(August 13, 2024 at 9:01 am)Fake Messiah Wrote: This is how Christian author (and ex-homicide detective) J. Warner Wallace defends contradictions in the New Testament, like how many angels there were in Jesus's tomb on his blog:
Even though I accept and affirm the inerrancy of Scripture, inerrancy is not required of reliable eyewitnesses. In fact, I’ve never had a completely inerrant eyewitness in all my years as a homicide detective. In addition, I’ve never had a case where two witnesses have ever agreed completely on the details of the crime. Eyewitness reliability isn’t dependent upon perfection, but is instead established on the basis of a four part template I’ve described repeatedly…

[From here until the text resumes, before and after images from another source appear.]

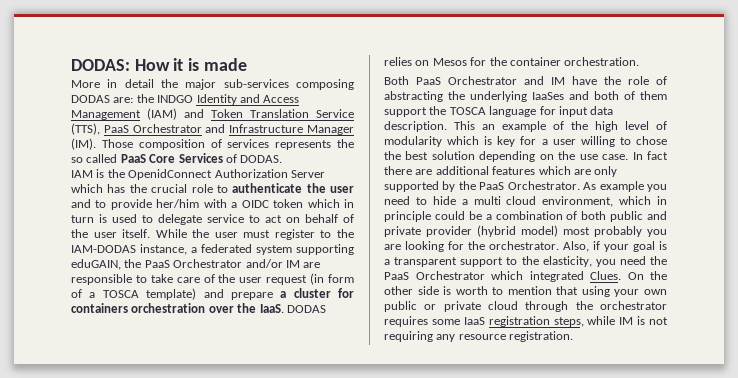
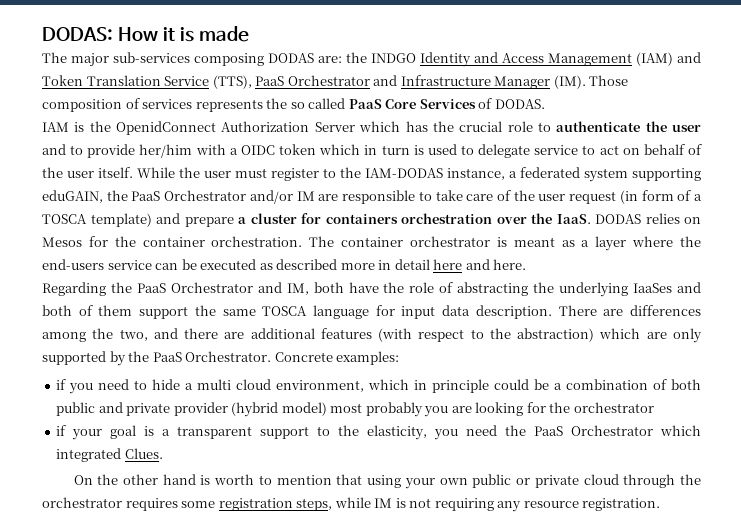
[71,79,178,88] More in detail the -> [42,52,67,63] The
[384,76,565,85] // Both PaaS Orchestrator and IM -> [309,236,701,251] [42,259,527,270] [42,282,344,296] The container orchestrator is meant as a layer where the end-users service can be executed as described more in detail here and here. // Regarding the PaaS Orchestrator and IM, both
(447, 110) none -> [222,309,256,316] same
[454,121,667,132] [384,136,667,147] [384,151,668,162] [384,166,536,175] This an example of the high level of modularity which is key for a user willing to chose the best solution depending on the use case. In fact there are additional features -> [558,305,701,316] [42,328,595,342] There are differences among the two, and there are additional features (with respect to the abstraction)
[583,181,644,192] As example -> [274,351,400,365] [56,379,67,390] Concrete examples: // if
[489,241,589,252] orchestrator. Also, -> [573,402,654,413] orchestrator //
(621, 275) none -> (163, 453) //
[417,286,439,295] side -> [162,474,196,485] hand
[463,317,485,325] IaaS -> (216, 504) none

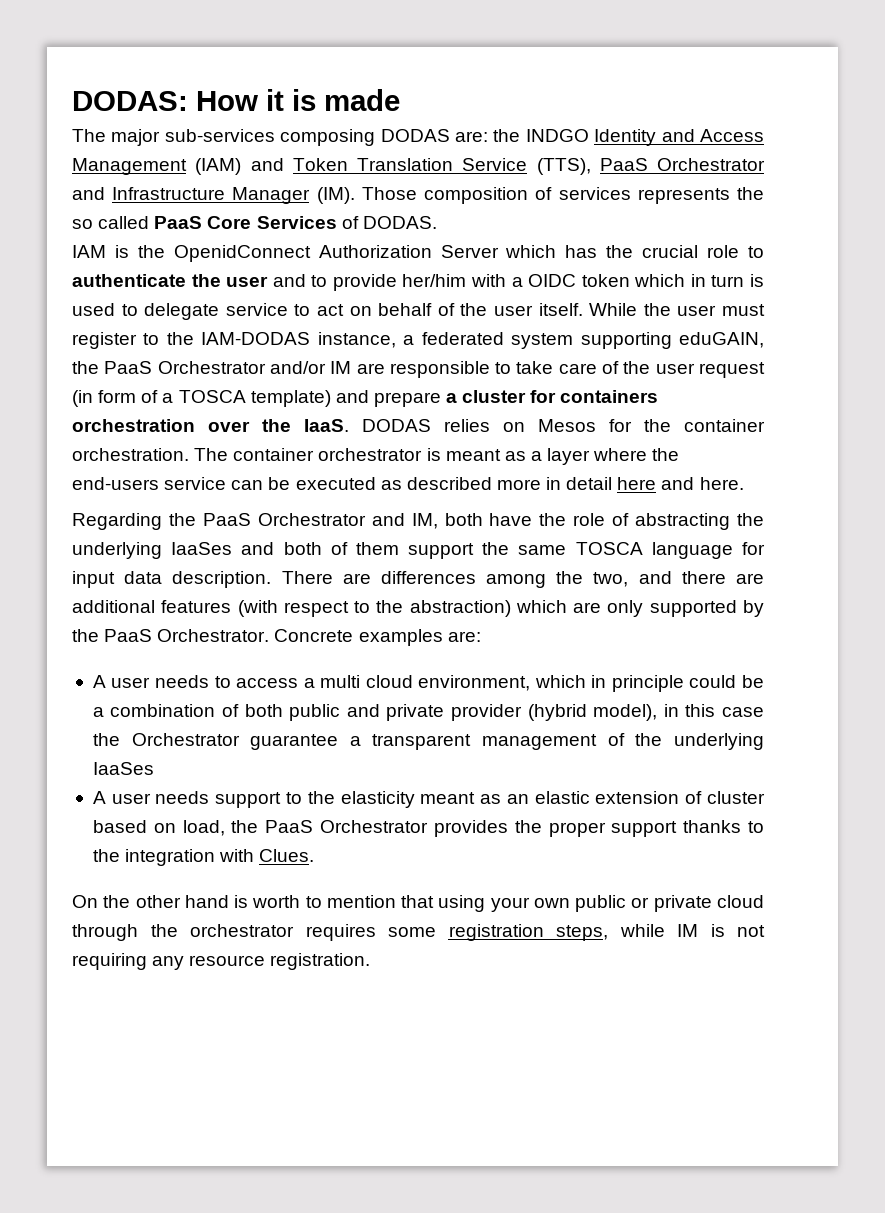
[336,351,400,365] [56,379,181,394] examples: // if you need to hide -> [358,629,481,646] [92,675,299,688] examples are: // A user needs to access
[281,402,654,417] [56,425,702,440] [56,448,122,462] model) most probably you are looking for the orchestrator // if your goal is a transparent support to the elasticity, you need the PaaS Orchestrator which integrated -> [593,704,765,721] [92,733,765,750] [92,762,154,775] [92,791,765,808] [92,820,765,837] [92,849,255,866] model), in this case the Orchestrator guarantee a transparent management of the underlying IaaSes // A user needs support to the elasticity meant as an elastic extension of cluster based on load, the PaaS Orchestrator provides the proper support thanks to the integration with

How does this make sense: he admits that eyewitnesses are not reliable, not inerrant, but he affirms the inerrancy of Scripture that happens to be based on eyewitness testimony. How can Scripture, supposedly based on eyewitness testimony, be inerrant, but eyewitnesses be not inerrant (always to some degree)?
I guess it's what they call "Christian logic" where you pretend to be philosophizing but just put your desires as a conclusion.
It's another false equivalence fallacy, since criminal prosecutions do not involve claims for unevidenced magic or the supernatural. If all claims carried the same burden of proof, then we'd lend the same credence to someone claiming they owned a pencil, as someone claiming they owned a unicorn.